When asked directly where you're registered, don't hesitate to give a straightforward answer. Some people feel a sense of guilt when a guest comments, "I won't be able to make your wedding, but where are you registered? "If someone does ask directly, it's likely they really do want to know the answer and give you a gift. You might answer in this fashion, "We're registered at Bloomingdale's and Home Depot, but please don't feel you have to get us something".
A very new trend in gift giving is the honeymoon registry. Items on a honeymoon registry include activities or extras the couple would like to do while on their honeymoon. Additionally, gifts are broken down into financially manageable portions. Guests can give airfare, room nights, candlelit dinners, excursions such as horseback riding on the beach, or ski lift tickets. A great snorkeling trip for example, can create honeymoon memories couples remember forever, a unique gift that keeps on giving.

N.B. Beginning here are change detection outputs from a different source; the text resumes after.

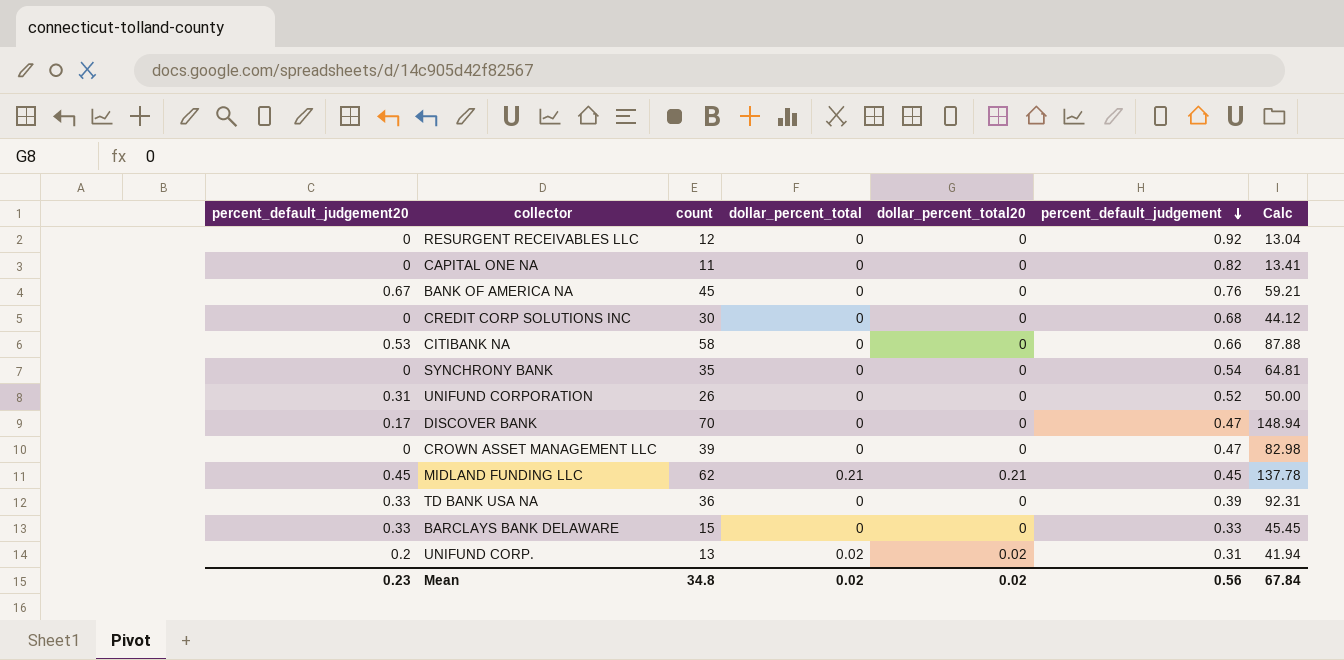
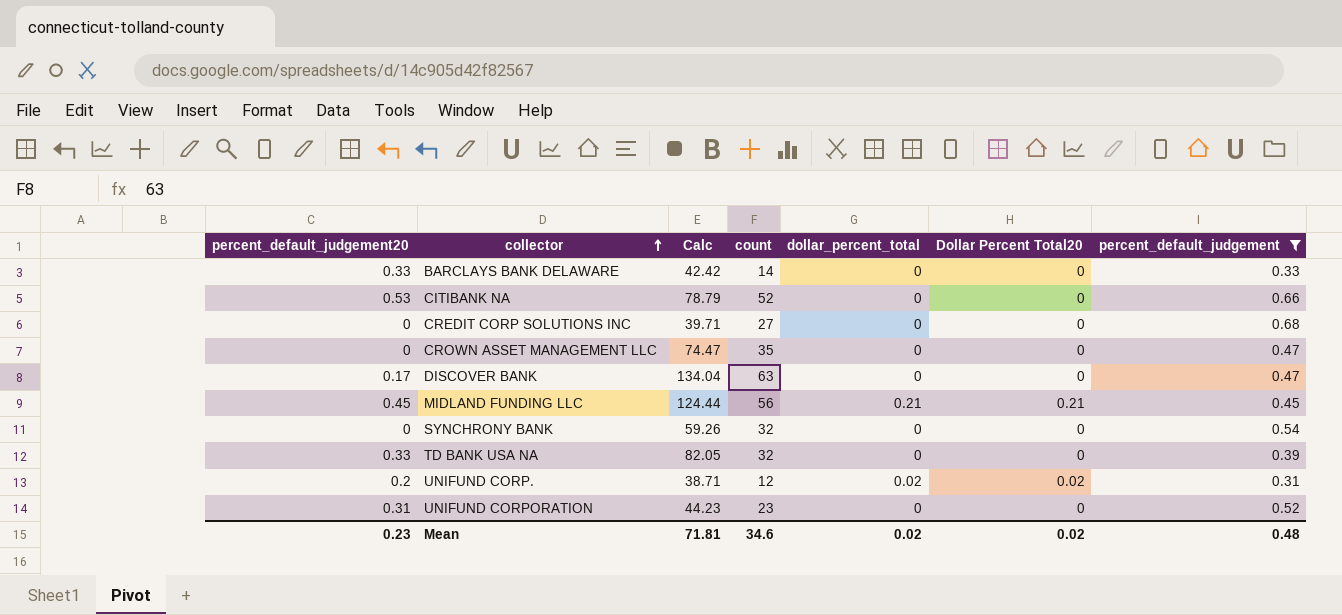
filter: none -> percent_default_judgement <= 0.68
row order: percent_default_judgement descending -> collector ascending
column Calc | position: 7 -> 3
column name: dollar_percent_total20 -> Dollar Percent Total20
BARCLAYS BANK DELAWARE | Calc: 45.45 -> 42.42
BARCLAYS BANK DELAWARE | count: 15 -> 14
CITIBANK NA | Calc: 87.88 -> 78.79
CITIBANK NA | count: 58 -> 52
CREDIT CORP SOLUTIONS INC | Calc: 44.12 -> 39.71
CREDIT CORP SOLUTIONS INC | count: 30 -> 27
CROWN ASSET MANAGEMENT LLC | Calc: 82.98 -> 74.47
CROWN ASSET MANAGEMENT LLC | count: 39 -> 35
DISCOVER BANK | Calc: 148.94 -> 134.04
DISCOVER BANK | count: 70 -> 63
MIDLAND FUNDING LLC | Calc: 137.78 -> 124.44
MIDLAND FUNDING LLC | count: 62 -> 56
SYNCHRONY BANK | Calc: 64.81 -> 59.26
SYNCHRONY BANK | count: 35 -> 32
TD BANK USA NA | Calc: 92.31 -> 82.05
TD BANK USA NA | count: 36 -> 32
UNIFUND CORP. | Calc: 41.94 -> 38.71
UNIFUND CORP. | count: 13 -> 12
UNIFUND CORPORATION | Calc: 50.00 -> 44.23
UNIFUND CORPORATION | count: 26 -> 23
Mean | Calc: 67.84 -> 71.81
Mean | count: 34.8 -> 34.6
Mean | percent_default_judgement: 0.56 -> 0.48

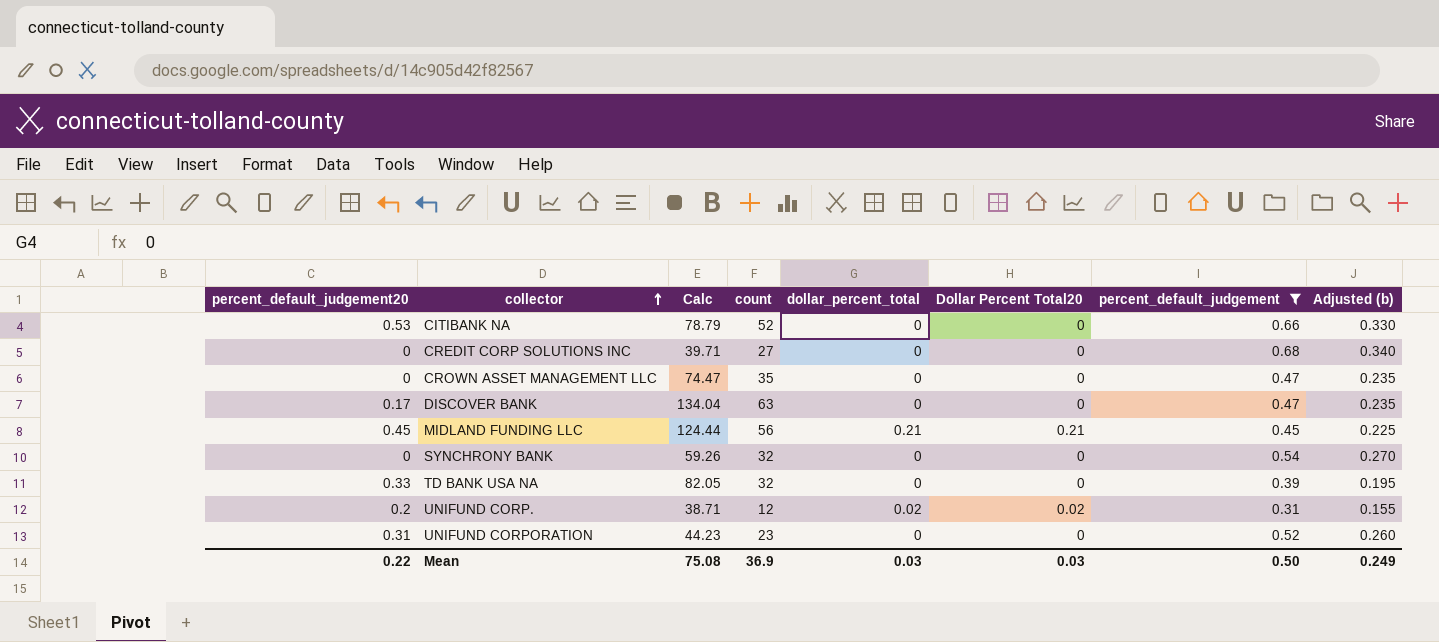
column Adjusted (b) | formula: none -> [percent_default_judgement] * 0.5
row BARCLAYS BANK DELAWARE: 0.33 | 42.42 | 14 | 0 | 0 | 0.33 -> none
Mean | percent_default_judgement20: 0.23 -> 0.22
Mean | Calc: 71.81 -> 75.08
Mean | count: 34.6 -> 36.9
Mean | dollar_percent_total: 0.02 -> 0.03
Mean | Dollar Percent Total20: 0.02 -> 0.03
Mean | percent_default_judgement: 0.48 -> 0.50

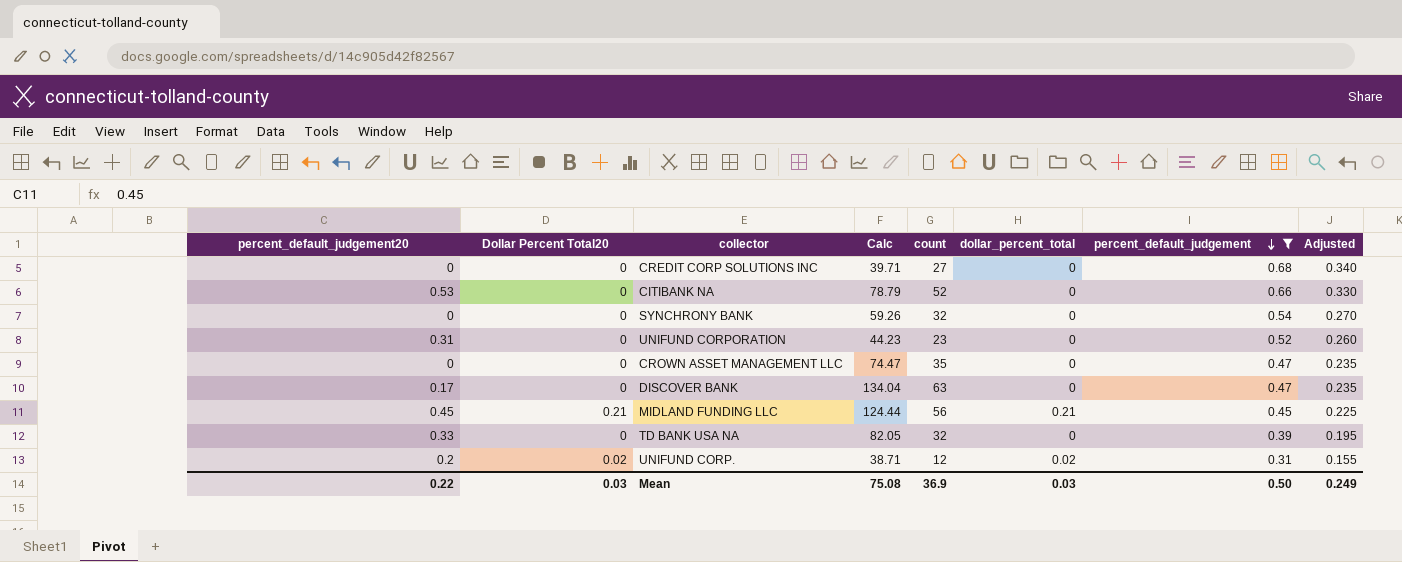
row order: collector ascending -> percent_default_judgement descending
column Dollar Percent Total20 | position: 6 -> 2
column name: Adjusted (b) -> Adjusted

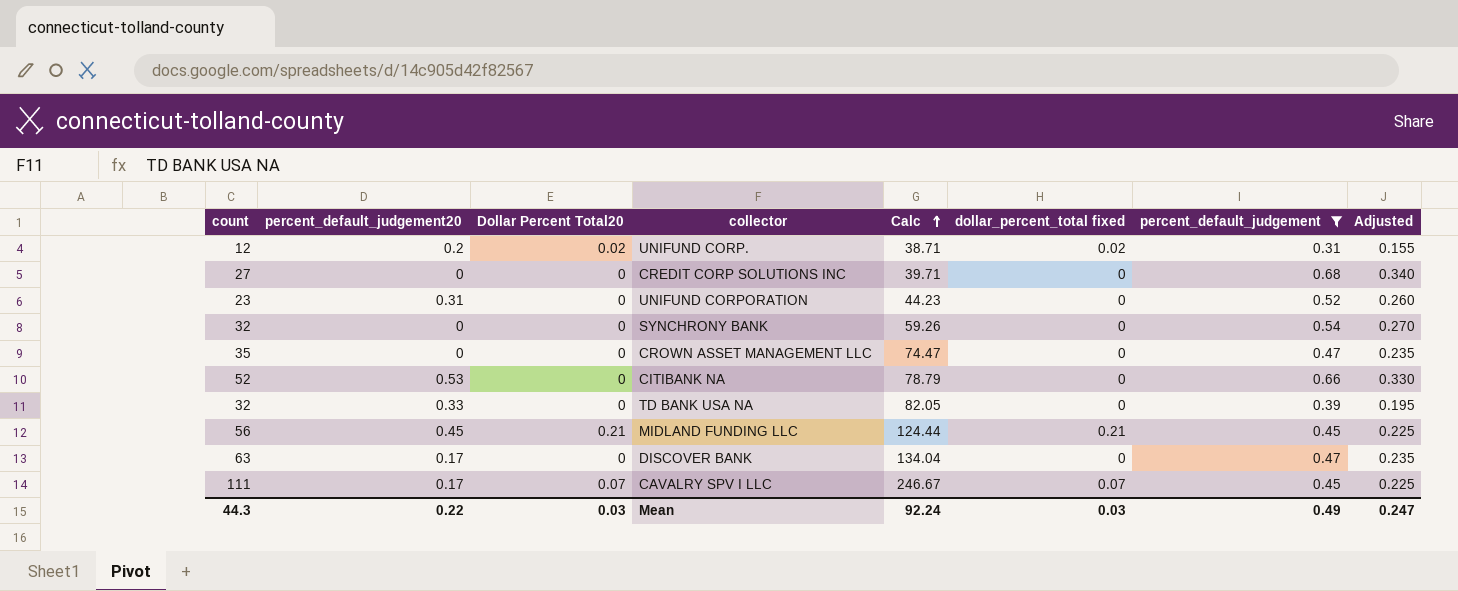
row order: percent_default_judgement descending -> Calc ascending
column count | position: 5 -> 1
column name: dollar_percent_total -> dollar_percent_total fixed
row CAVALRY SPV I LLC: none -> 111 | 0.17 | 0.07 | 246.67 | 0.07 | 0.45 | 0.225
Mean | count: 36.9 -> 44.3
Mean | Calc: 75.08 -> 92.24
Mean | percent_default_judgement: 0.50 -> 0.49
Mean | Adjusted: 0.249 -> 0.247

Not all travel agencies handle honeymoon registry. Some might advertise the service, but offer little more than an opportunity for your friends and family to mail checks toward the trip. If you're considering this type of registry, find a service which provides more. Look for a company that specializes in honeymoon registry.
All gift givers want to feel they've purchased something meaningful. Receiving a list describing in detail what they've purchased, improves their gift giving experience. This may come in the form of a certificate. A travel agency with an 800 number is also helpful for out-of-town wedding guests.
Another new trend is on-line gift registry, which can be more convenient and quicker for computer-savvy folks.